Archive for janvier, 2026

Vivifiant ou délétère ?

vendredi, janvier 16th, 2026

Le biais cognitif se caractérise par la propension qu’un sujet à de chercher, voir, retenir tout ce qui s’inscrit dans un schéma, son schéma, qui a quitté la réalité pour être perçu à sa façon. Si cette description semble un peu facile sinon simpliste elle traduit néanmoins une distorsion de la réalité, une atteinte de la rationalité de l’individu qui en fait montre. Or aujourd’hui les applications courantes des acquisitions scientifiques se sont accélérées à un point tel que leur perception s’apparente plus à de la magie inexplicable qu’à la normalité. C’est la raison pour laquelle après avoir loué « trop tôt » les services qu’allait rendre l’IA, il est devenu de bon ton de la vouer au gémonies, voire à imaginer de l’interdire sans autre forme de procès ! C’est pourquoi si l’on désire regarder en face ce nouveau produit démoniaque, on pourrait lire un article récent qui traite du sujet pour le démystifier : AI can spark creativity — if we ask it how, not what, to think. L’idée est simplissime et universelle : tout nouvel outil requiert un nouveau mode d’emploi qui lui soit spécifique, c’est à dire dont la finalité ne soit pas dévoyée. Le marteau a été créé pour taper sur un clou par sur la tête de son voisin ! Et donc savoir utiliser l’IA, c’est savoir lui poser les bonnes questions, pas lui demander de répondre à la place de celui qui l’a créée mais de lui fournir les éléments de réponse qui ne sont pas tous simultanément et dans l’instant en sa possession.

La chimère et l’éternité

dimanche, janvier 4th, 2026

Qu’elle fut fille d’Hésiode, d’Homère ou d’Apollodore, la chimère n’était pas un être attirant à l’exception peut-être de ses seuls parents. Terrible, elle meurt sous les coups de Bellérophon. Mais ce qui est rarement rapporté, c’est que de ses épousailles naissent le Sphynx et le lion de Némée, deux autres créatures tout aussi redoutables. Cette filiation n’est pas sans rapport avec ce qui va suivre (Some of your cells are not genetically yours — what can they tell us about life and death?).Les interprétations auxquelles cet être né de l’imaginaire des anciens ont donné lieu sont multiples, mais le terme lui-même de chimère a été repris par les  » biologistes [qui] ont utilisé ce terme, il y a déjà plus de 100 ans, pour désigner les organismes constitués de plusieurs cellules ayant des origines génétiques différentes. Au début, on utilisait ce terme surtout en botanique.

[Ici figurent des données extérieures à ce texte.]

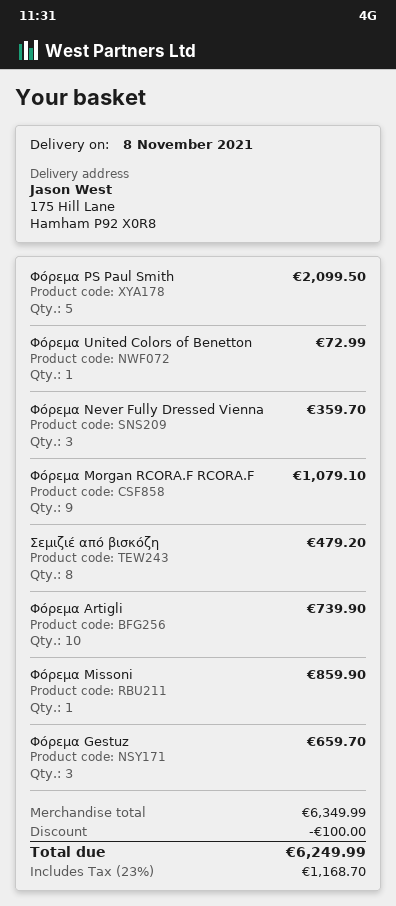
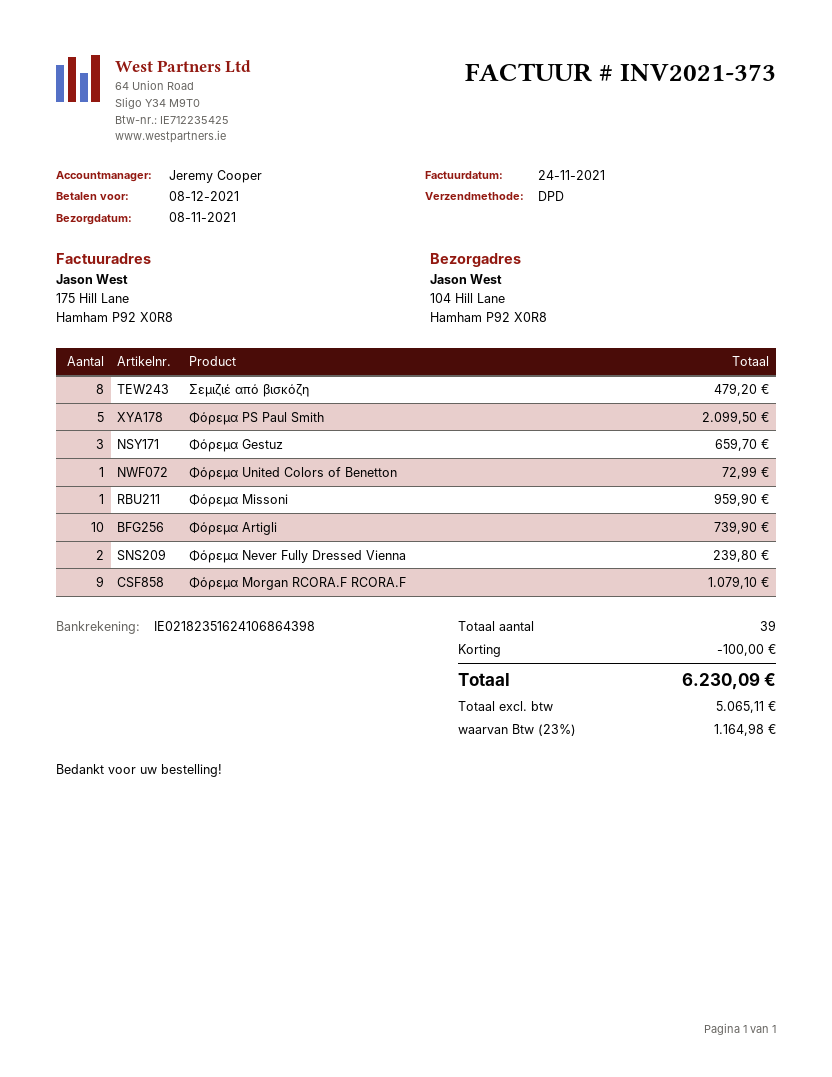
ship to: 175 Hill Lane, Hamham P92 X0R8 -> 104 Hill Lane, Hamham P92 X0R8
Φόρεμα Never Fully Dressed Vienna: 3 for 359.70 -> 2 for 239.80
Φόρεμα Missoni: 1 for 859.90 -> 1 for 959.90
tax: 23% = 1168.70 -> 23% = 1164.98
total: 6249.99 -> 6230.09

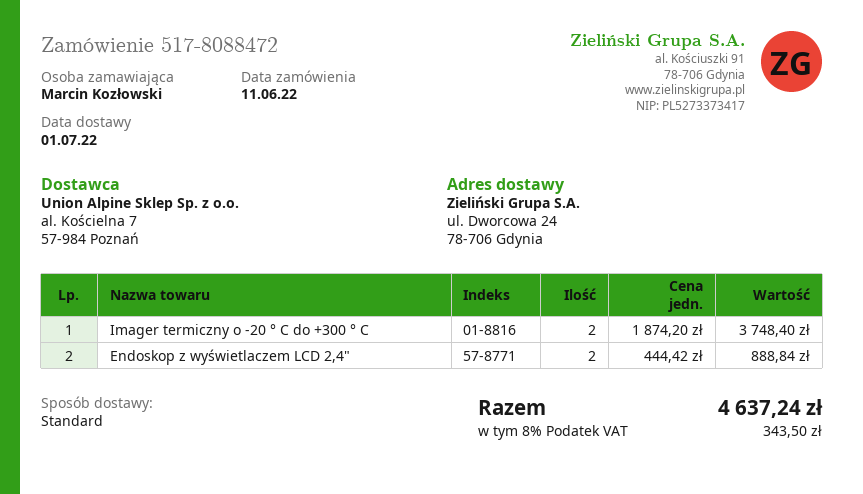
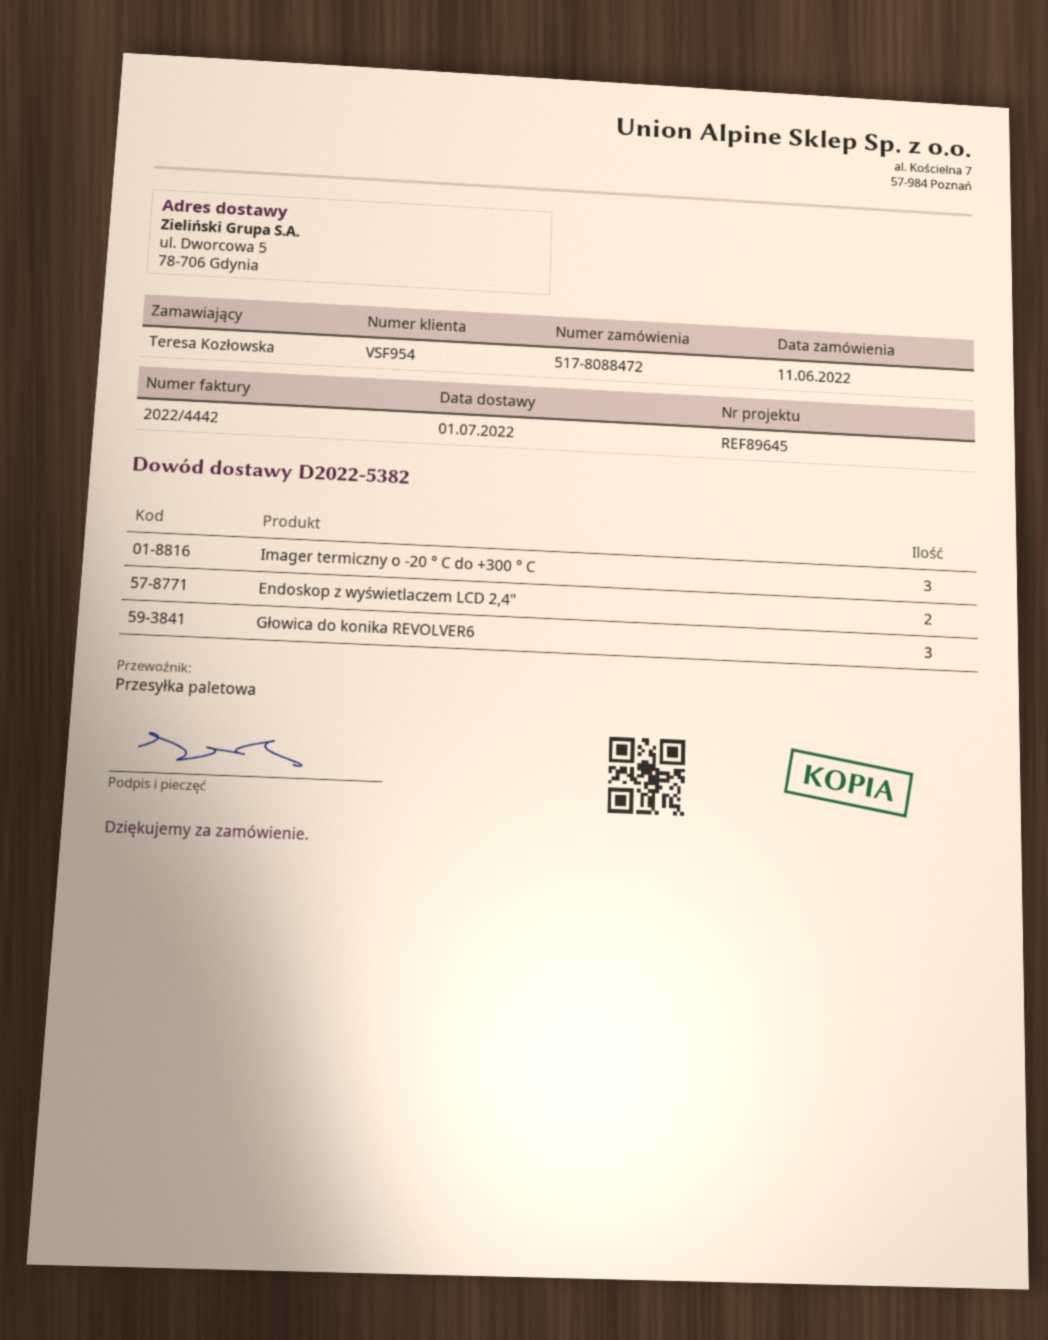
ordered by: Marcin Kozłowski -> Teresa Kozłowska
shipping method: standard -> pallet freight
ship to: ul. Dworcowa 24, 78-706 Gdynia -> ul. Dworcowa 5, 78-706 Gdynia
Imager termiczny o -20 ° C do +300 ° C: 2 -> 3
Głowica do konika REVOLVER6: none -> 3

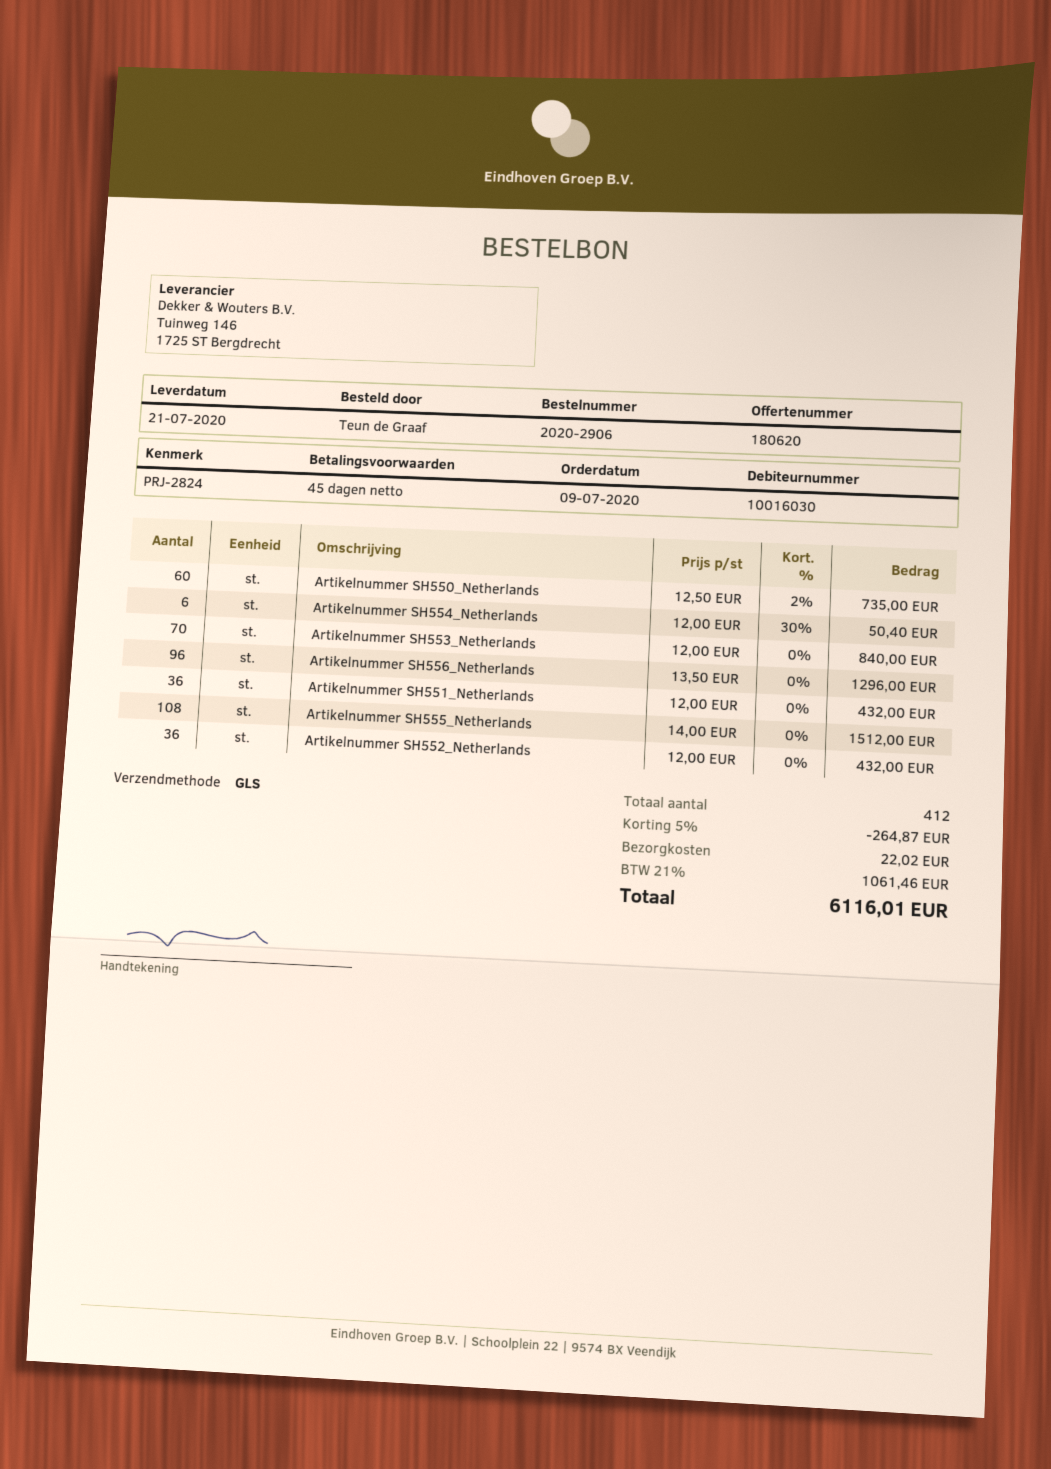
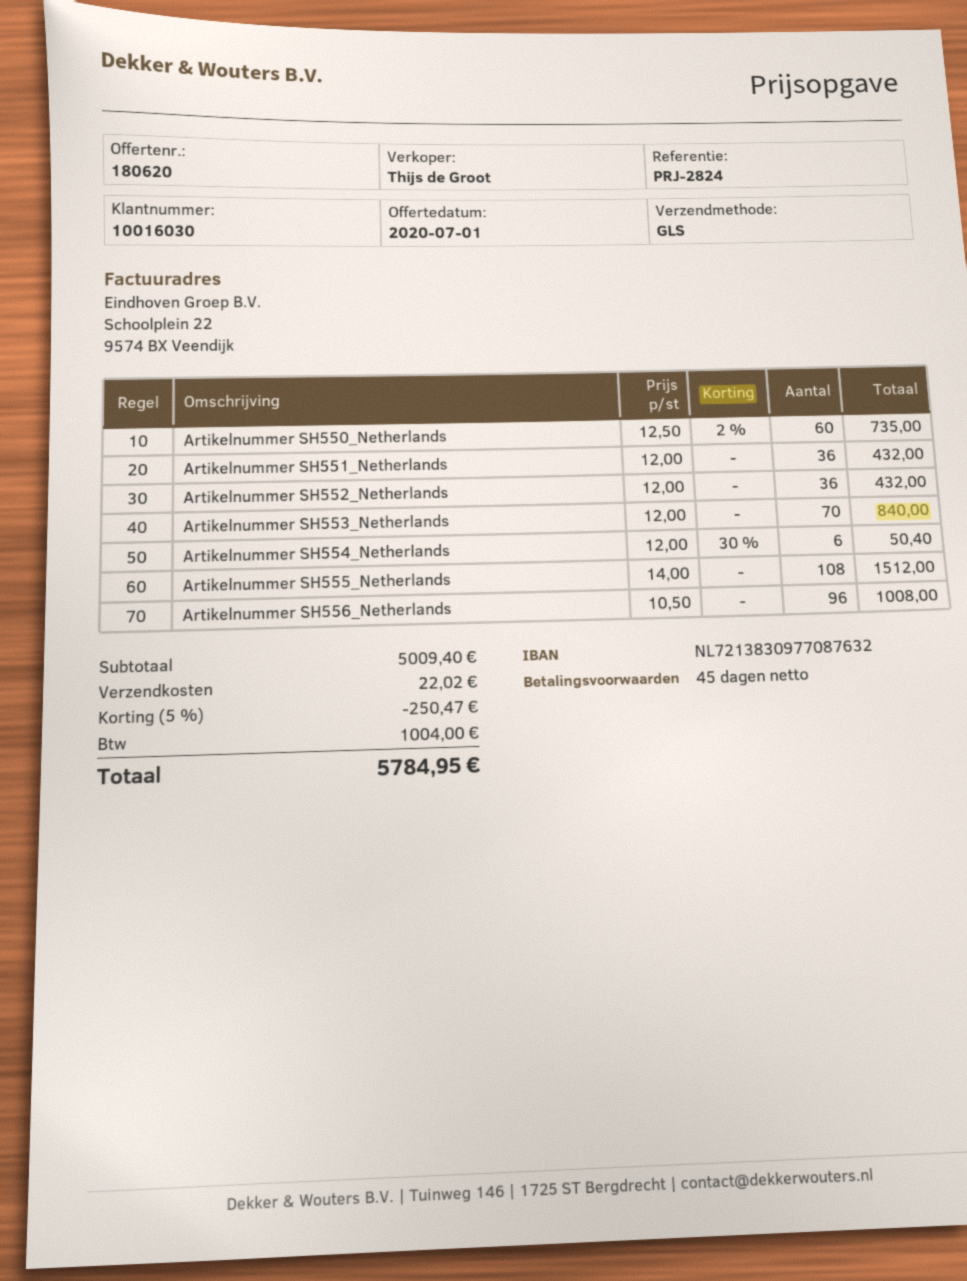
Artikelnummer SH556_Netherlands: 96 x 13.50 = 1296.00 -> 96 x 10.50 = 1008.00
discount: 5% = 264.87 -> 5% = 250.47
tax: 1061.46 -> 1004.00
total: 6116.01 -> 5784.95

Mais on s’est rendu compte que les mammifères aussi étaient des chimères« . La révolution qu’apporte la connaissance que les êtres vivants sont tous des chimères invalide deux concepts universels. Le premier postule que les enfants descendent de leurs parents ; le microchimérisme démontre que le trajet inverse est possible puisque c’est l’ascendance maternelle (la mère) qui renferme des cellules provenant de son enfant ! Le second postule que le système immunologique repose sur le « soi » et la reconnaissance du « non soi » : les cellules microchimériques vont pouvoir ou non, car ce n’est pas inéluctable, provoquer une réponse de rejet. Ainsi la chimère peut-elle ou non être ce monstre des anciens. Mais dans un cas comme dans l’autre, c’est la mère et son embryon, les seuls acteurs mis en cause. L’ADN mitochondrial et le microchimérisme démontrent qu’il existe bien une empreinte féminine spécifique à l’origine d’un double cheminement temporel.